Eu tento brilhar por mim mesma. Mas no fim, estou tão vazia que nem brilhar eu consigo. Tão oca que respirar dói. Tão confusa que não tenho mais voz pra gritar.
Meu par de tênis está jogado no meio do quarto. Porque diabos não o arrumei mais cedo? Me agonia. Coisas fora do lugar me agoniam. Me lembro então das horas, que nunca estão em seu devido lugar. Já se passaram cinco minutos desde que abri os olhos. Eu não queria contar, mas estou contando. Me matando lentamente. Morrendo para poder contar. Um, dois, três, morrendo. Matem-me suavemente, por favor.
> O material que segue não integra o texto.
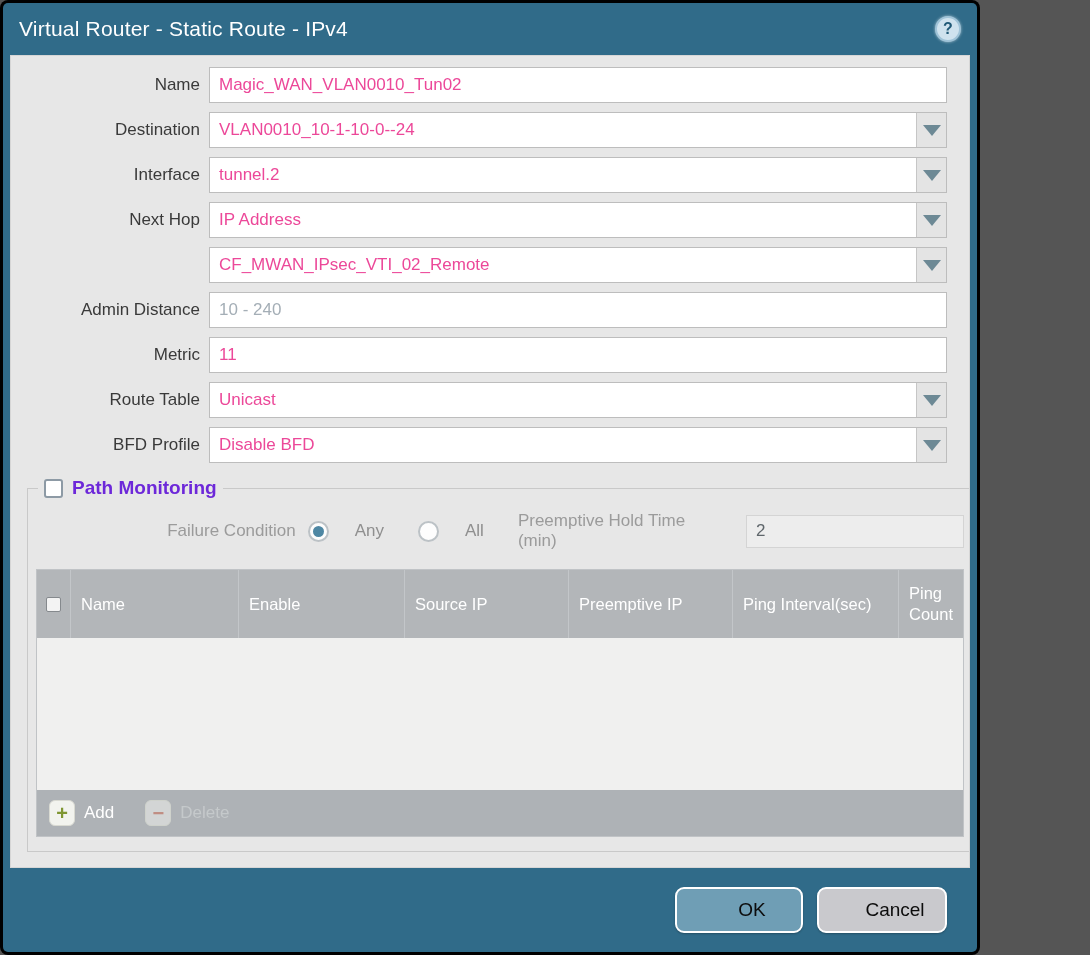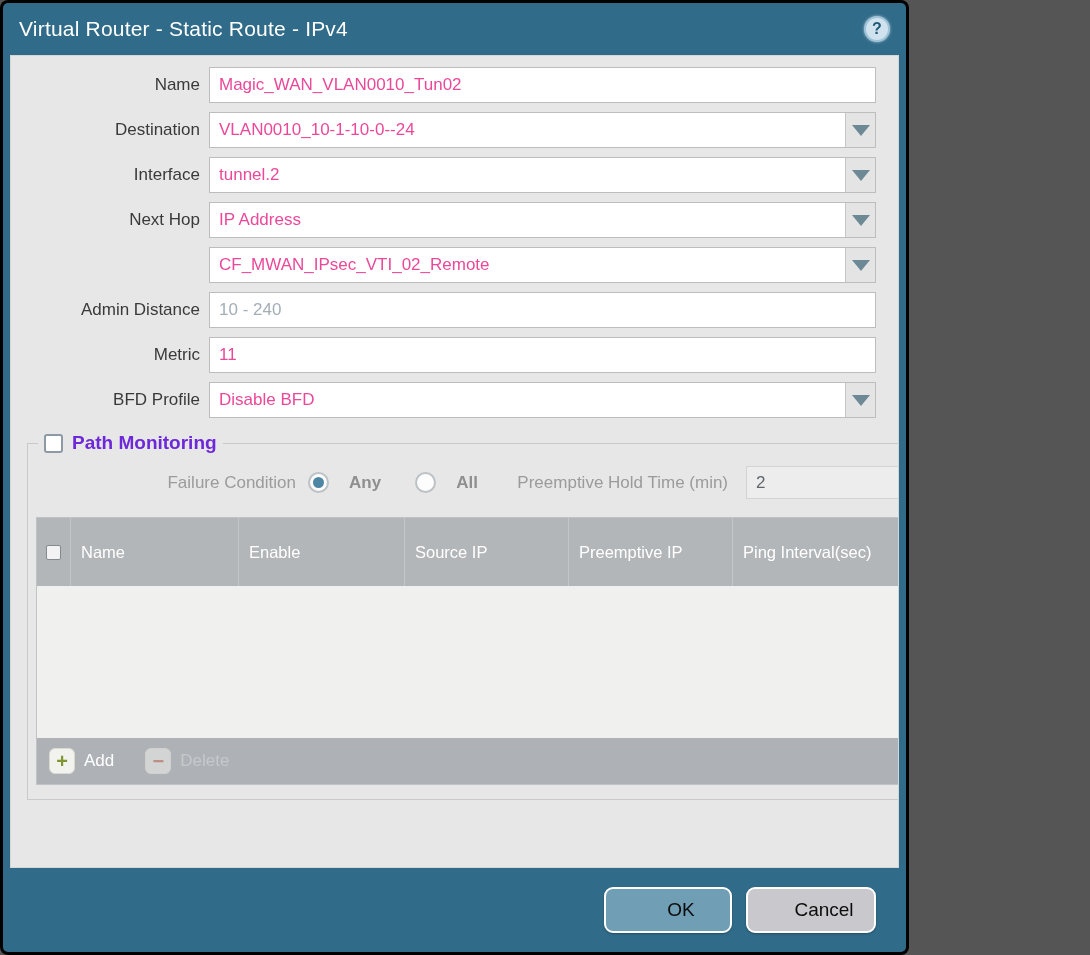--- a/index.html
+++ b/index.html
@@ -7,7 +7,7 @@
   body { font-family:"Liberation Sans", sans-serif; }
 
   .dialog-outer{
-    width:909px; height:955px;
+    width:980px; height:955px;
     background:#000;
     padding:3px;
     border-radius:8px;

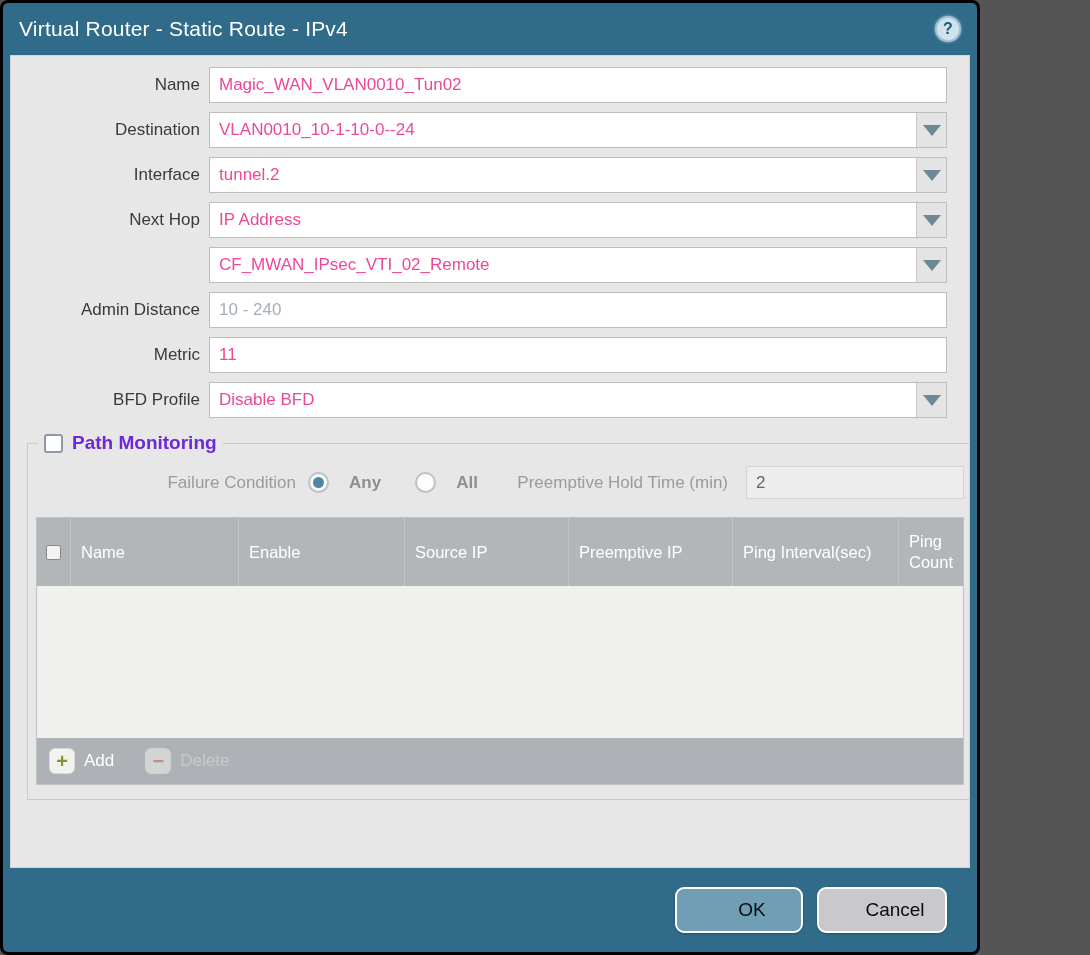--- a/index.html
+++ b/index.html
@@ -264,6 +264,15 @@
         </span>
       </div>
 
+      <div class="form-row">
+        <span class="flabel">Route Table</span>
+        <span class="fwrap">
+          <input type="text" value="Unicast" style="">
+          <span class="dd-btn">
+              <span class="dd-arrow"></span>
+            </span>
+        </span>
+      </div>
 
       <div class="form-row">
         <span class="flabel">BFD Profile</span>

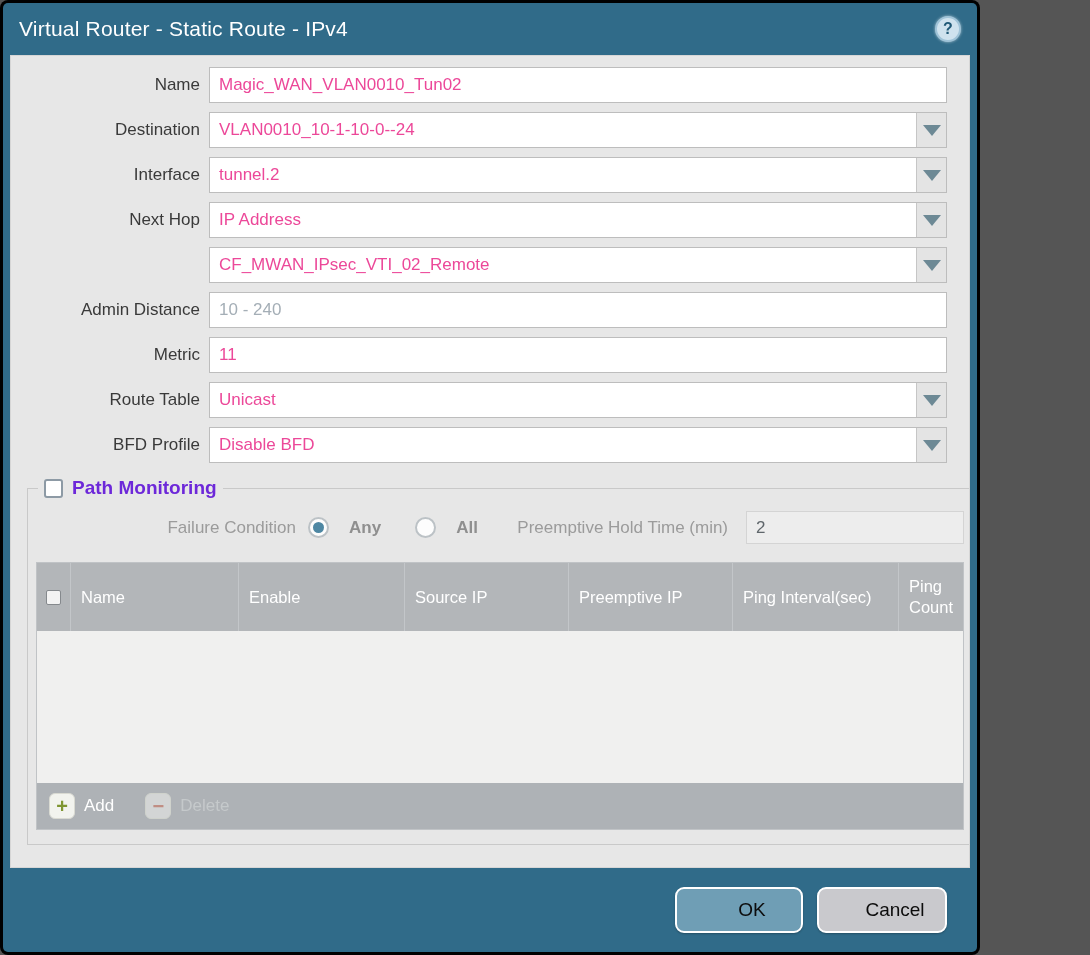--- a/index.html
+++ b/index.html
@@ -106,7 +106,7 @@
     font-size:17px; color:#9b9b9b;
   }
   .fc-label{ width:272px; text-align:right; padding-right:12px; }
-  .radio-item{ display:flex; align-items:center; gap:20px; margin-right:34px; color:#8f8f8f;font-weight:bold; }
+  .radio-item{ display:flex; align-items:center; gap:26px; margin-right:34px; color:#8f8f8f; }
   .radio{
     width:21px; height:21px; border-radius:50%;
     background:#fdfdfd;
Dez minutos voam tão rápido. Mas dez minutos é algo tão demorado, então porque passou tão rápido dessa vez? Numa tentativa absurda de fazer tudo parar de passar, minhas mãos agarraram as mãos dele na minha cintura. Senti a textura de sua palma suada, senti as veias nas costas de sua mão. Eu não via seu rosto, mas pude fechar os olhos e ao mesmo instante que segurava sua mão, também senti sua respiração em meu pescoço. E naquele segundo em que congelei, pedi em um sussurro de leve algo como "faça o tempo parar pra mim". Sim, Kim, faça parar. Não quero ver a dolorosa imagem do sol chegar e você partir.
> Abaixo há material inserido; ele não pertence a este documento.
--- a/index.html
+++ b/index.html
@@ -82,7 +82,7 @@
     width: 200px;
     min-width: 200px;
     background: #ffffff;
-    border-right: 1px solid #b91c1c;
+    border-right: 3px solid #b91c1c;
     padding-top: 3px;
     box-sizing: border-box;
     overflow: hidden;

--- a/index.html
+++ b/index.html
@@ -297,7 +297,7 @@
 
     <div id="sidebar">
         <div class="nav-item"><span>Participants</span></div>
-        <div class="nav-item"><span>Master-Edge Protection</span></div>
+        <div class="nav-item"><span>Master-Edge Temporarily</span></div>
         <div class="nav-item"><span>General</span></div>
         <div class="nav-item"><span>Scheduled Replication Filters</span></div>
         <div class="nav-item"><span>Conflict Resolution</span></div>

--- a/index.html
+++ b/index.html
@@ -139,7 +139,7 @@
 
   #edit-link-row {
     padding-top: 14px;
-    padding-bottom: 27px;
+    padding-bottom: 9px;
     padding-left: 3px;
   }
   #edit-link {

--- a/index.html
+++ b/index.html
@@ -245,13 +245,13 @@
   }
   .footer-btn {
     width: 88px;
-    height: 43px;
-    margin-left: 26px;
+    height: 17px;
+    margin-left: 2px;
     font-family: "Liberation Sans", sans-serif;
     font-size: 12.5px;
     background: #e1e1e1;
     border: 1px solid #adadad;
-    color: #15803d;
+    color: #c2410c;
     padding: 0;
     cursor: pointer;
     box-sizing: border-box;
Será que anos já se passaram desde que te vi pela primeira vez? Eu não sei contar o tempo muito bem. Dói a cabeça, dói. Então prefiro pensar nos álbuns de música que já escutamos juntos. De certo, eu o conheço desde que ouvimos Parachutes umas duas ou três vezes, ou quem sabe todas as faixas de Abbey Road. Céus, me lembro até dos toques do piano que ouvimos naquele aleatório domingo. Quantas músicas será que faltam para ele acordar, então?
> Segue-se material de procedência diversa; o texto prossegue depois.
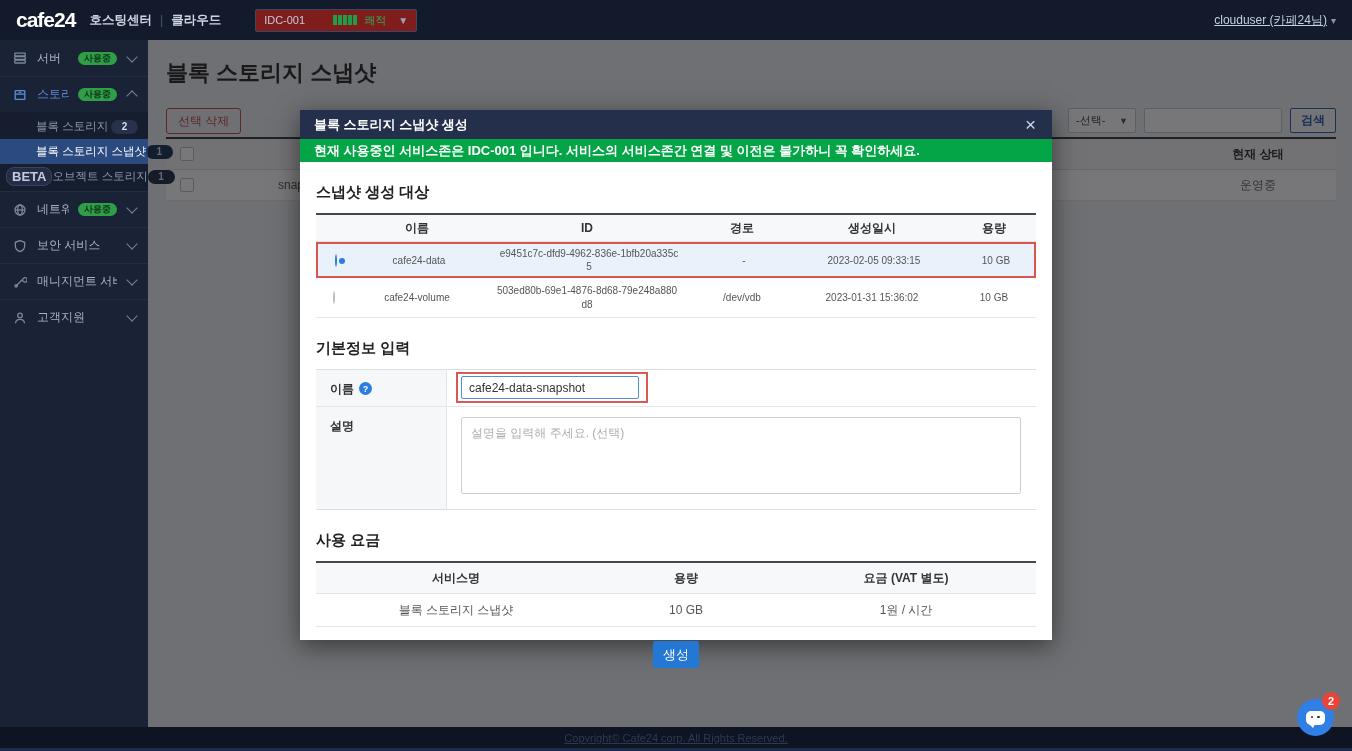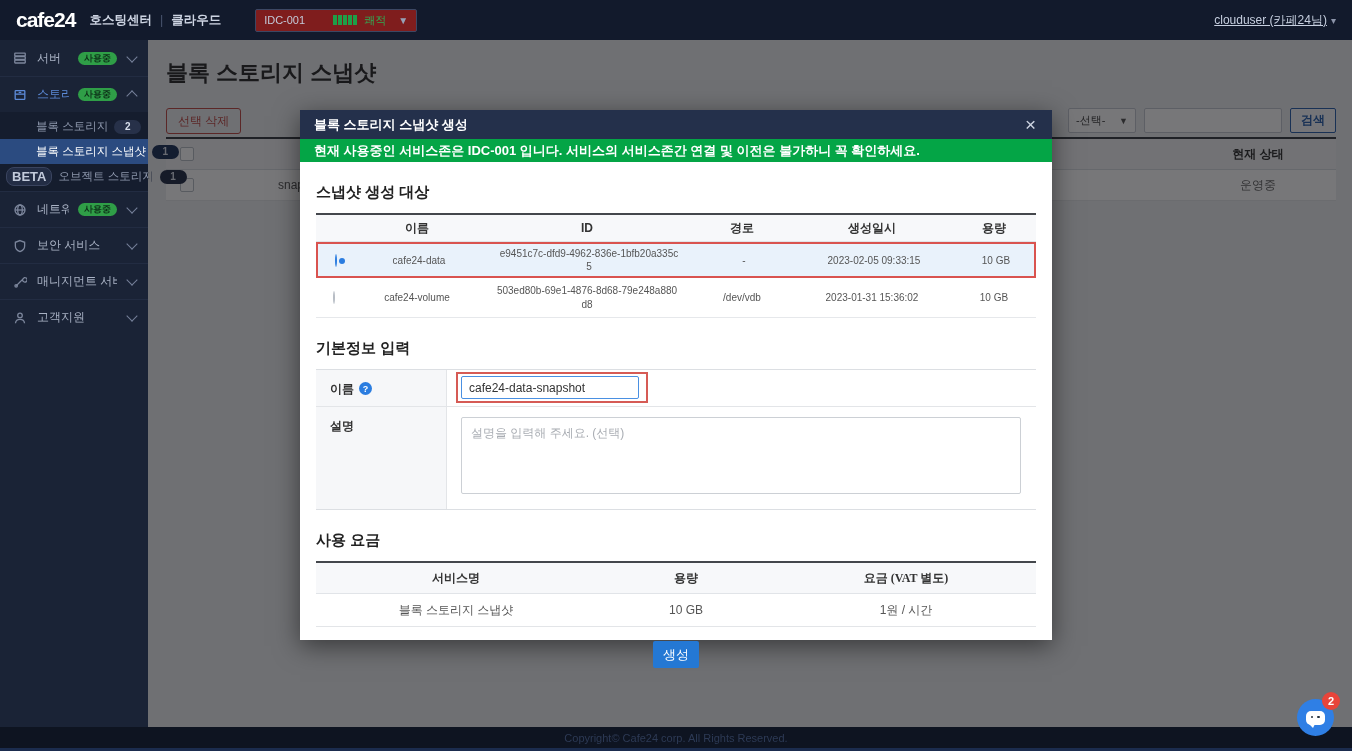--- a/index.html
+++ b/index.html
@@ -39,7 +39,7 @@
           transform:rotate(45deg); margin:0 2px 3px 2px; flex:0 0 auto; }
   .chev.up { transform:rotate(-135deg); margin:3px 2px 0 2px; }
   .submenu { background:#151d2e; padding:2px 0; }
-  .sub-item { height:25px; display:flex; align-items:center; padding:0 10px 0 36px; gap:6px;
+  .sub-item { height:25px; display:flex; align-items:center; padding:0 10px 0 36px; 
               color:#8e98ad; font-size:11.5px; cursor:pointer; }
   .sub-item .lbl { flex:1; white-space:nowrap; }
   .sub-item.selected { background:#2b4b80; color:#fff; }

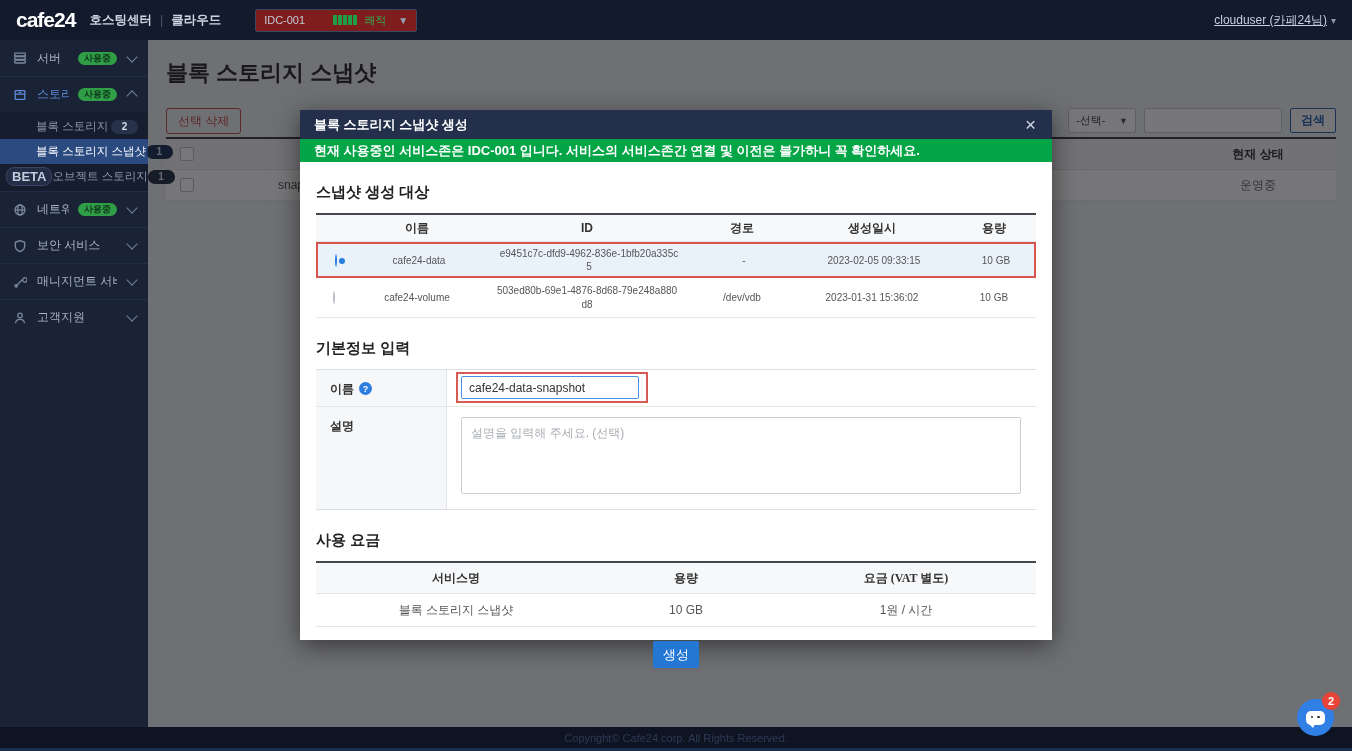--- a/index.html
+++ b/index.html
@@ -124,7 +124,7 @@
   .desc-area::placeholder { color:#a9adb3; }
   .price-table { margin-top:11px; border-top:2px solid #44474c; }
   .price-head, .price-row { display:grid; grid-template-columns:280px 180px 260px; align-items:center; }
-  .price-head { height:31px; background:#f7f8fa; border-bottom:1px solid #e1e4e8; font-weight:bold; font-size:12px; color:#333;font-family:Liberation Serif, serif; }
+  .price-head { height:31px; background:#f7f8fa; border-bottom:1px solid #e1e4e8; font-weight:bold; font-size:12px; color:#333; }
   .price-head div, .price-row div { text-align:center; }
   .price-row { height:33px; border-bottom:1px solid #e3e5e8; font-size:12px; color:#555; }
   .submit-wrap { text-align:center; margin-top:14px; }

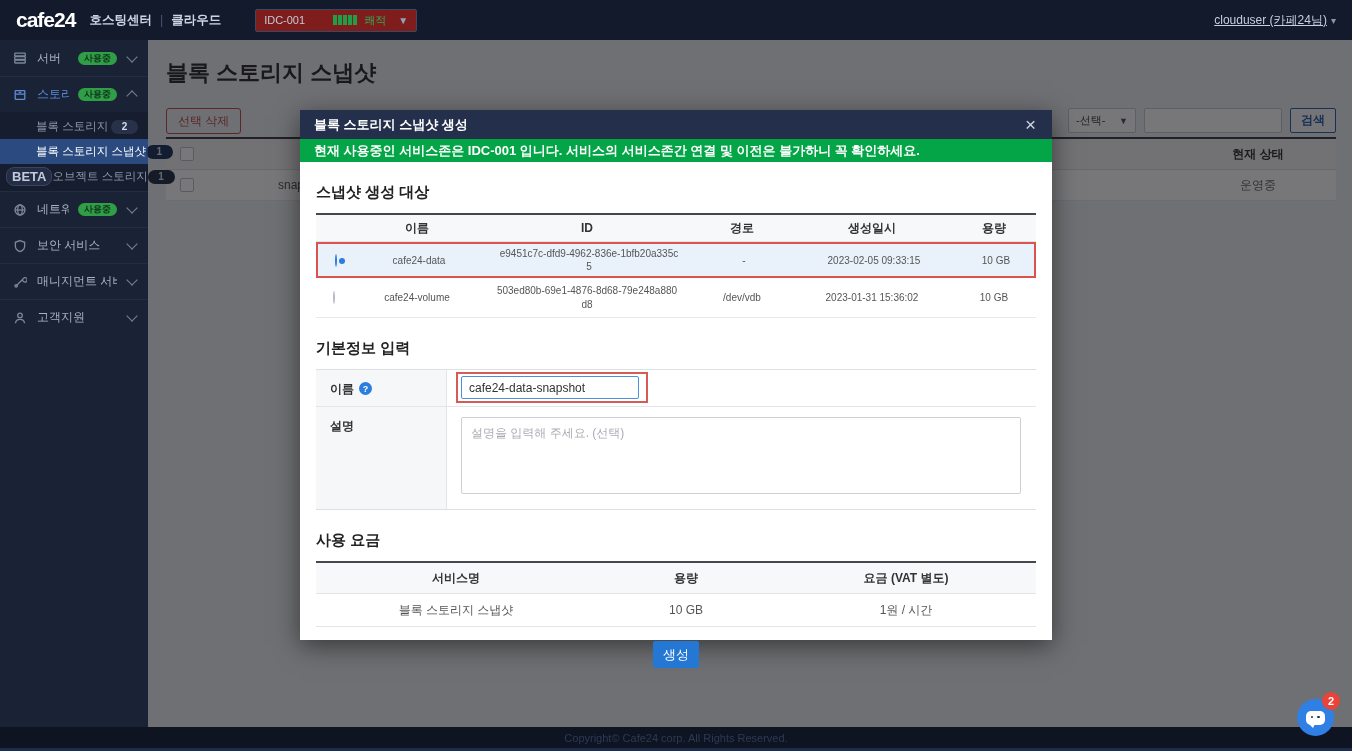--- a/index.html
+++ b/index.html
@@ -80,7 +80,7 @@
   
   .footer { position:absolute; left:0; top:727px; width:1352px; height:21px; background:#0e1421;
             display:flex; align-items:center; justify-content:center; }
-  .footer span { color:#2d3a55; font-size:11px; }
+  .footer span { color:#2d3a55; font-size:11px;text-decoration:underline; }
   .footer-strip { position:absolute; left:0; top:748px; width:1352px; height:3px; background:#1b2c4e; }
— Você pensa alto demais. — Foi o que ele disse contra meu pescoço quando acordou.
Eu não disse nada, não sabia o que dizer. Não sabia como pedir ajuda pra ele me puxar pra fora daquele poço, não sabia mais nem como falar. Ele sentia que eu não estava bem, eu sabia que ele sentia isso. Mas por algum motivo, hoje ele não me perguntou nada sobre mim. Talvez nossas estrelas se alinharam demais hoje e ele talvez esteja sentindo o mesmo que eu.
Eu estava tão gelada. Queria morrer pra sentir aquilo passar. Queria ir embora. E então, no ato mais desesperado que eu havia feito desde que acordei, fiz meu pedido naquele tom que só ele conseguia ouvir:
— Mate-me, amor. Por favor. — Ele riu baixo e chegou mais perto de meu ouvido.
— Não vai dar tempo.
Eu não queria ouvir aquilo, porque sabia que era verdade. Eu odiava mentir, mas eu mentia minhas realidades para conseguir fugir delas. Tem um vazio tão grande dentro de mim que não sei como completá-lo, e se nem ele sabe, o que diabos eu vou fazer?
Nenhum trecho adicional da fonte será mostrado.